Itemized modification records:
____________________
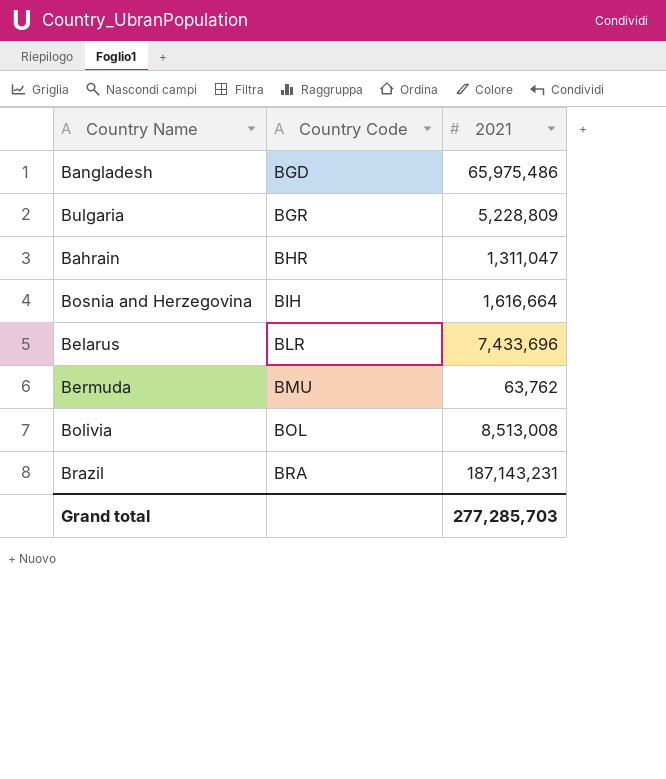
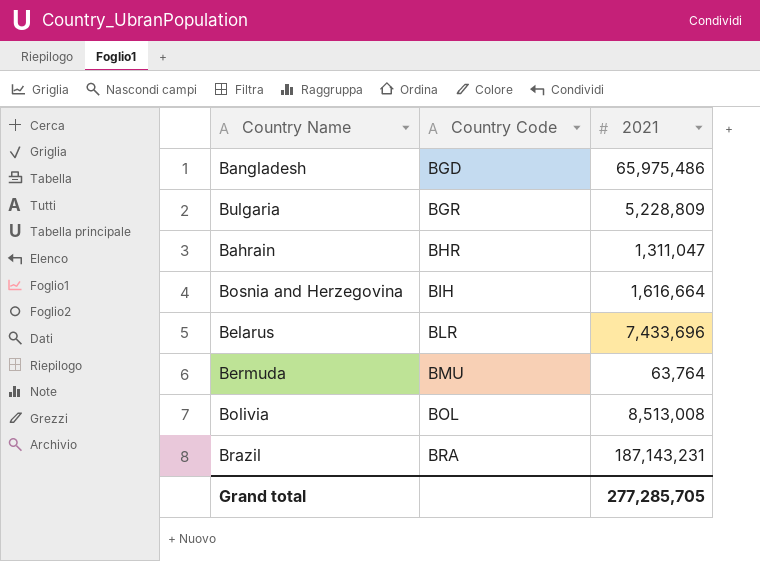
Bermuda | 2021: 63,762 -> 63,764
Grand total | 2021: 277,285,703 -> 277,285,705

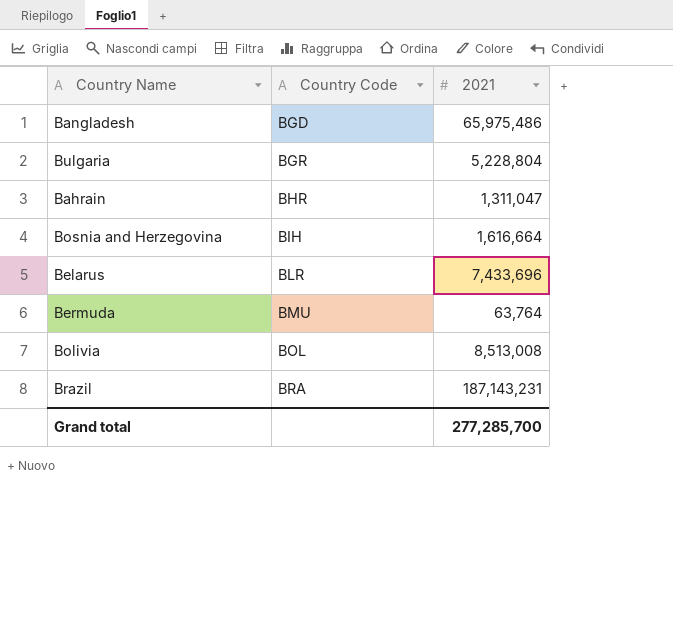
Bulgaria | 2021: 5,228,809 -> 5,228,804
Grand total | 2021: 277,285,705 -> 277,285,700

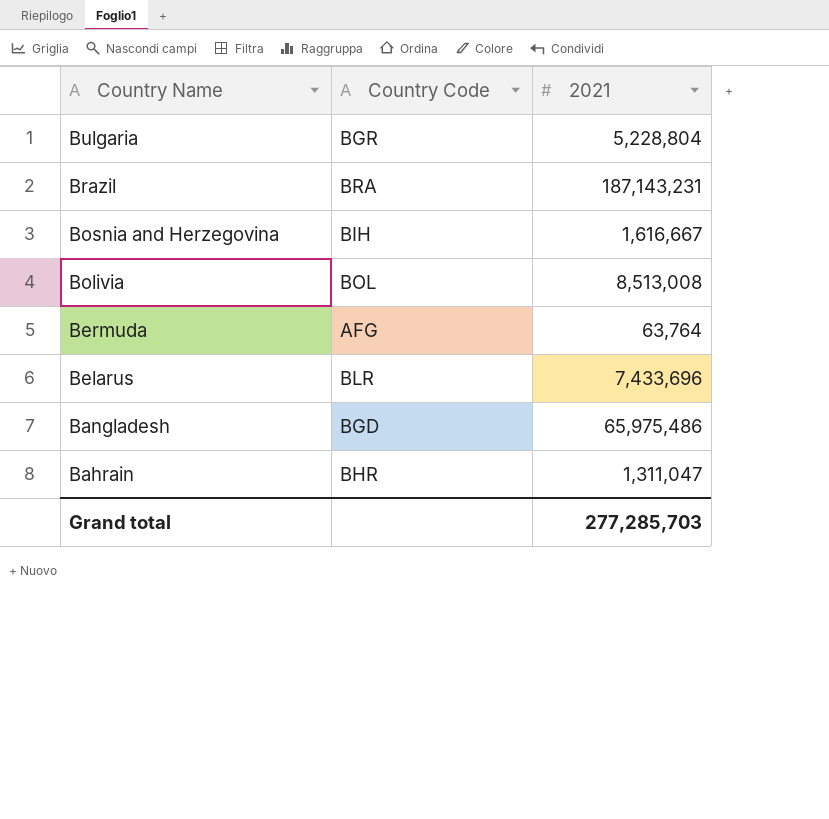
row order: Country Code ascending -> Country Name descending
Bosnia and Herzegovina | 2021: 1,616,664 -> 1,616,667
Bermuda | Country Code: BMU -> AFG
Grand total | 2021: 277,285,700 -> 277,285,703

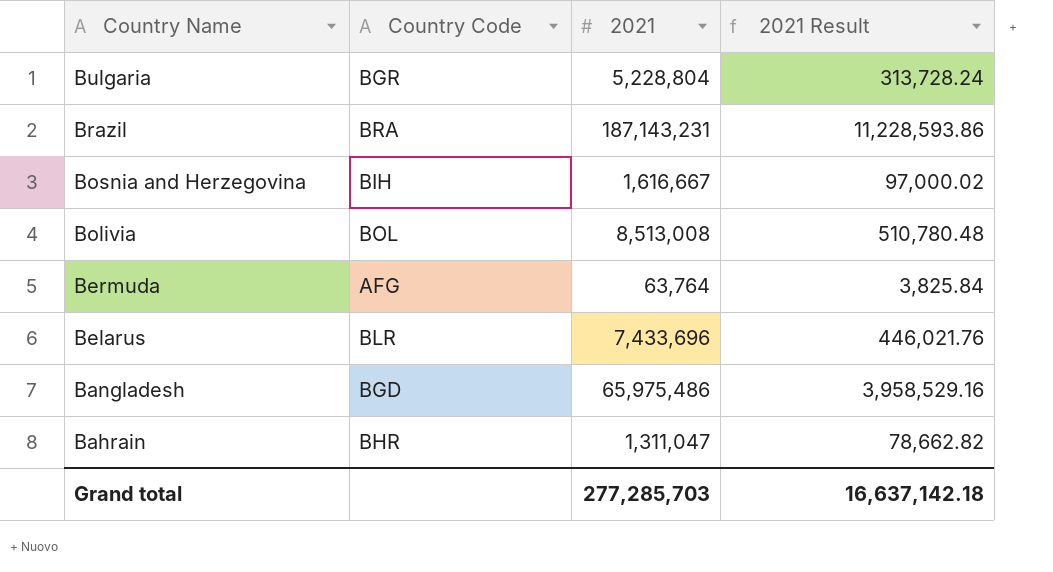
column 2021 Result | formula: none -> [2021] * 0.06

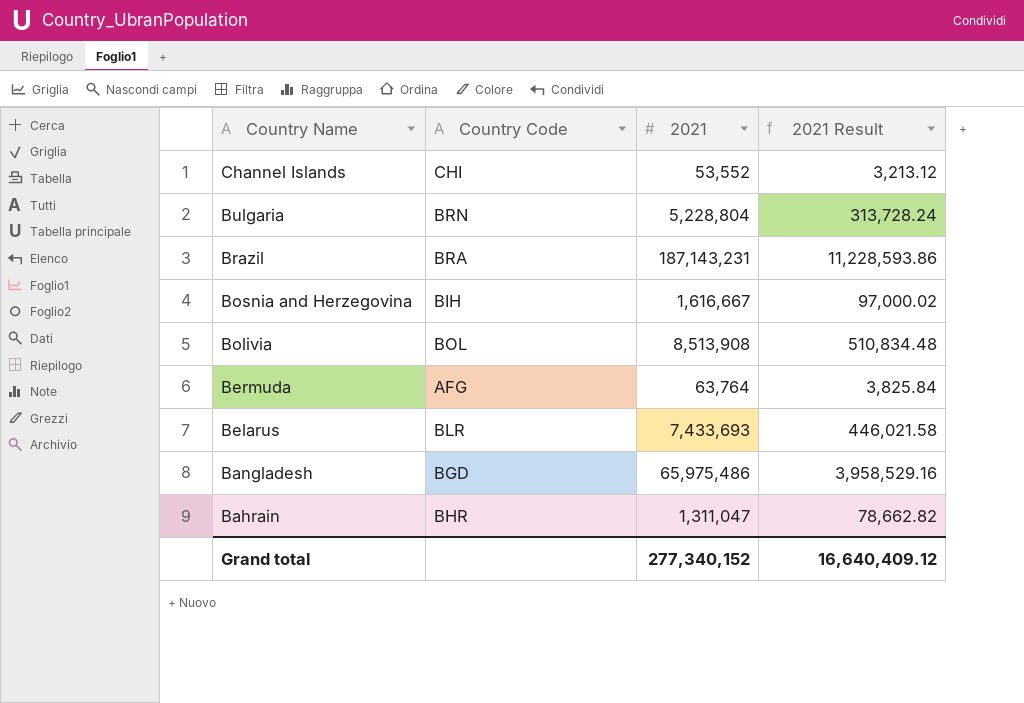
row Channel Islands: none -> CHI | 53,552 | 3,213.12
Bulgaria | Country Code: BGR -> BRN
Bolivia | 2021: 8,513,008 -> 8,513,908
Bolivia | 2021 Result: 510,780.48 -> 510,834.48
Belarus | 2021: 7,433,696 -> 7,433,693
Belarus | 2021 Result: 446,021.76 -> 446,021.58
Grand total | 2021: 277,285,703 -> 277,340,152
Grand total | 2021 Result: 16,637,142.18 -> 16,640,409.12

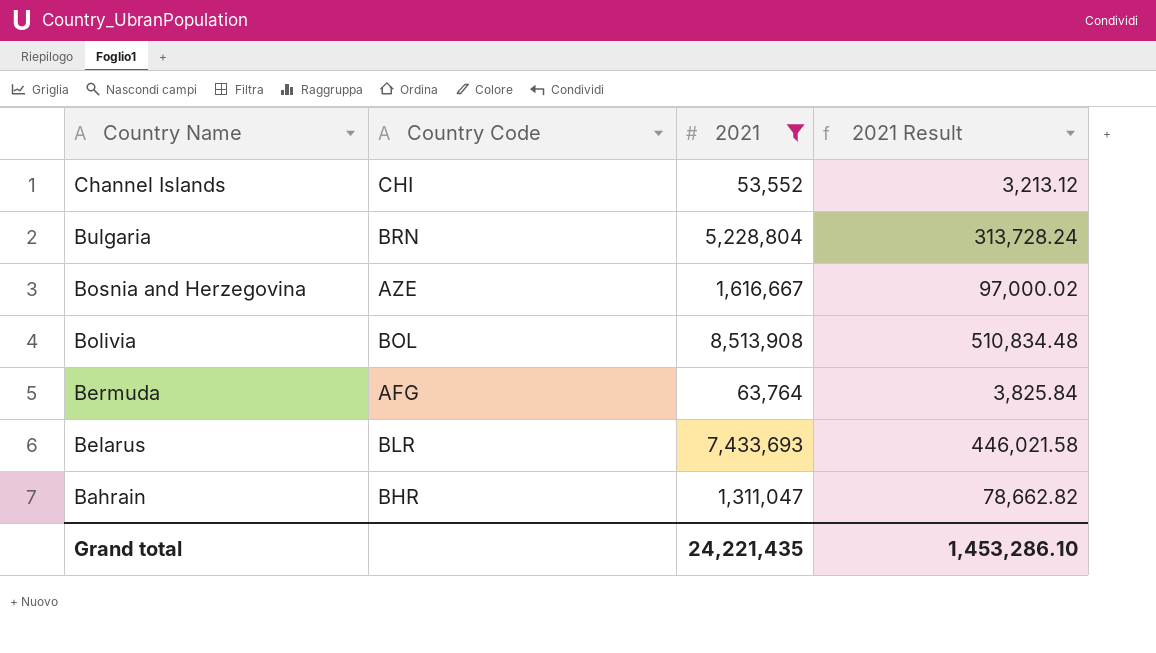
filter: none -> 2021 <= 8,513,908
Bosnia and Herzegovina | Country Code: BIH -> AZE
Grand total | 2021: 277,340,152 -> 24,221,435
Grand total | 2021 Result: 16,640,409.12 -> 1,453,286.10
____________________
WHAT IS NEEDED: Please copy the data above exactly; the pictures do not belong in the copy.

RESULT:
Bermuda | 2021: 63,762 -> 63,764
Grand total | 2021: 277,285,703 -> 277,285,705

Bulgaria | 2021: 5,228,809 -> 5,228,804
Grand total | 2021: 277,285,705 -> 277,285,700

row order: Country Code ascending -> Country Name descending
Bosnia and Herzegovina | 2021: 1,616,664 -> 1,616,667
Bermuda | Country Code: BMU -> AFG
Grand total | 2021: 277,285,700 -> 277,285,703

column 2021 Result | formula: none -> [2021] * 0.06

row Channel Islands: none -> CHI | 53,552 | 3,213.12
Bulgaria | Country Code: BGR -> BRN
Bolivia | 2021: 8,513,008 -> 8,513,908
Bolivia | 2021 Result: 510,780.48 -> 510,834.48
Belarus | 2021: 7,433,696 -> 7,433,693
Belarus | 2021 Result: 446,021.76 -> 446,021.58
Grand total | 2021: 277,285,703 -> 277,340,152
Grand total | 2021 Result: 16,637,142.18 -> 16,640,409.12

filter: none -> 2021 <= 8,513,908
Bosnia and Herzegovina | Country Code: BIH -> AZE
Grand total | 2021: 277,340,152 -> 24,221,435
Grand total | 2021 Result: 16,640,409.12 -> 1,453,286.10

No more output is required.